Real Leaders

How I Conquer the Illusion of Uncertainty

If you walk into a dark room, you’ll naturally slow down and proceed very cautiously. If at all. Our brains are wired for certainty, to look for patterns and assurance that our next step will land just as we want. When certainty is removed, obscuring the path ahead, our default response is to put on the brakes and seek safety until the fog clears. 

All well and good. Except that if you’re reading this website, you likely have a passion for leading change – in your business, organization, or the world at large. In which case, succumbing to fear and hyper-caution amid uncertainty is not an option. This isn’t promoting recklessness. Instead, it recognizes that while ‘playing it safe’ provides a short-term illusion of security, it can ultimately land you in a far more precarious position than decisive, forward-leaning action.  

Shakespeare said that ‘Fortune favors the bold.’ Never is this truer than when fear runs high, rendering many frozen in overwhelm, paralyzed by their own catastrophizing. It’s why a common rule of battle is that when under mortar fire, the direction one runs holds less risk than standing still waiting for the dust to settle.    

The first task of leadership is not to set a strategy or manage the process. It’s to manage one’s mindset. When the ground underneath is continually shifting, we must learn to be grounded in ourselves – in ‘self-certainty’ – anchored to our core values, of who we want to be as a leader. This does not imply immunity to fear. Instead, it means we don’t give it the power to highjack higher-order thinking. Left unchecked, it easily does, driving clever, creative people to focus on potential losses and discount the cost of cautious inaction. 

Leading through change requires rising above instinct, adopting an offensive’ play to win’ mindset over a defensive ‘play not to lose’ mindset. The latter stymies ingenuity, directing all resources solely into protecting the status quo. The former, however, unleashes the creative and bold thinking that fear closes down. Neuro-research has shown that working toward a compelling ‘invented future’ elevates our perspective to see opportunities others miss and expands our capacity – individually and collectively – to seize them. 

Amazon’s Jeff Bezos is known for making commercial decisions based on 70% of available information. This near guarantees that his decisions will not be 100% right and will require ongoing iteration and sometimes 180-degree pivots. Yet by not waiting until he’s sure to land the ideal outcome, Amazon has disrupted old paradigms and forged new ground at a pace that leaves most in their wake. 

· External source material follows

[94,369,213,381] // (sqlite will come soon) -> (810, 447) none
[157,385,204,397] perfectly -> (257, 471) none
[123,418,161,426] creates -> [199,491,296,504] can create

Summoning the courage to act decisively despite the ambiguity lies at the heart of real leadership. One way to tap this courage is to consult your’ future self’; to step into the shoes of you five years from now, looking back on this time. Ask your future-self:

Where are you being called to step up and make a change or take a chance?

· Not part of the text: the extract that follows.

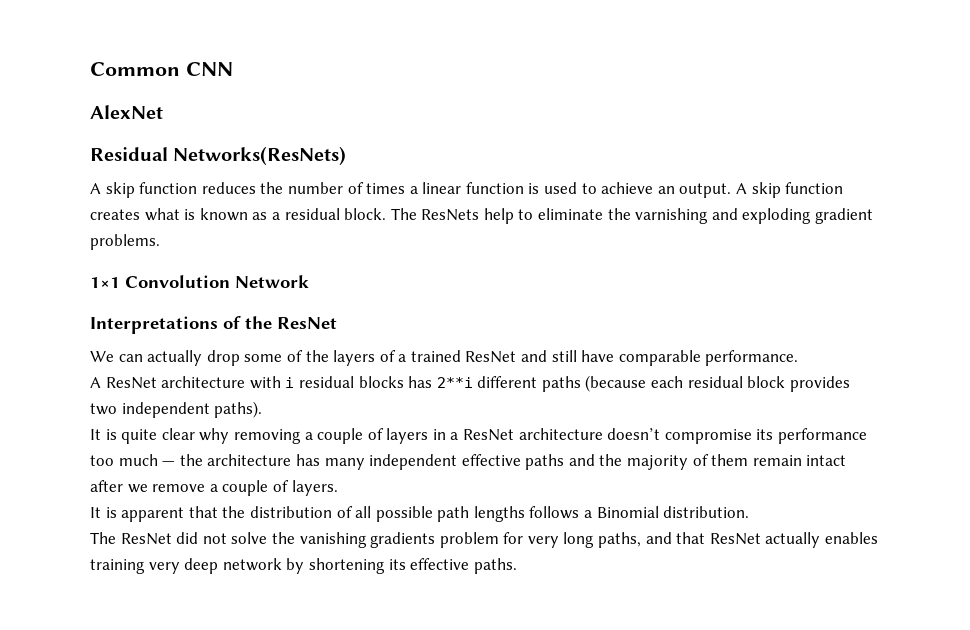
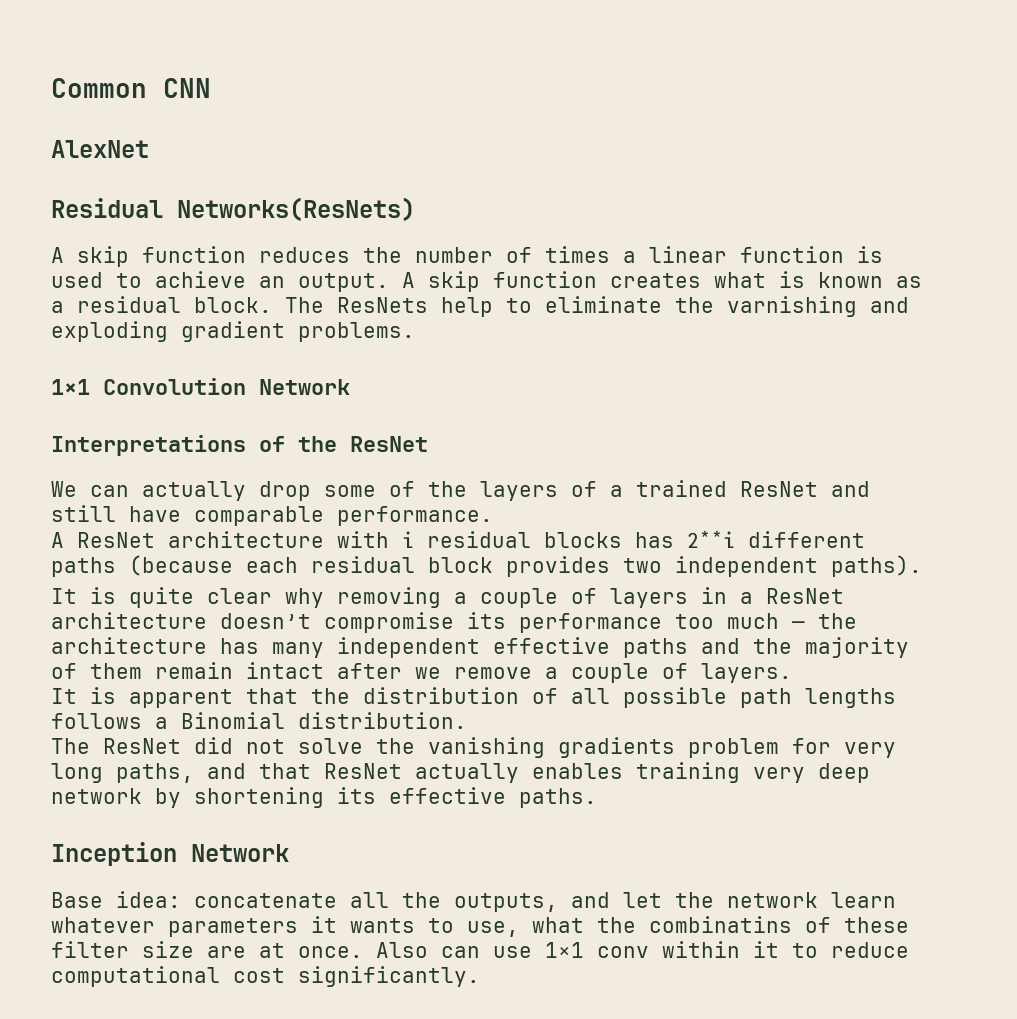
(517, 566) none -> [51,842,289,866] [51,891,896,912] [51,916,909,937] [51,941,909,958] [51,966,480,987] // Inception Network // Base idea: concatenate all the outputs, and let the network learn whatever parameters it wants to use, what the combinatins of these filter size are at once. Also can use 1×1 conv within it to reduce computational cost significantly.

What new ‘invented future’ would you pursue if you trusted yourself, not your doubts? What lays at stake if you don’t? 

Courage or cowardice? 

The desire for security and comfort will always be in a tug of war with the desire for growth and service. This is why real leaders must continually reconnect to their deepest values and highest intentions lest the self-protecting pull of lower-order intentions wins out, driving short-sighted decisions and over-cautious actions.  

Every significant crisis throughout history – depressions, wars, pandemics – has been followed by a rebound of the human spirit and an intellectual, social, and cultural blossoming. Yet reaping the opportunities that emerge from disruption does not go to organizations whose leaders are mired in indecision and unable to see beyond the immediate horizon. 

Addressing our biggest challenges will require leaders to embrace the discomfort of uncertainty, challenge their own best thinking, and take courageous action toward a future that lays beyond that horizon. Not just annually or quarterly, but daily. After all, our psychological immune systems can justify an excess of courage far easier than an excess of cowardice. 

Now is not the time to wait for certainty. It is, after all, an illusion. Instead, it’s the time to reframe uncertainty into possibility, to reimagine the future, and to recommit to transforming this crisis into a catalyst for good of the highest order – to do business better and harness the diversity among us to create a more equitable, sustainable and compassionate world.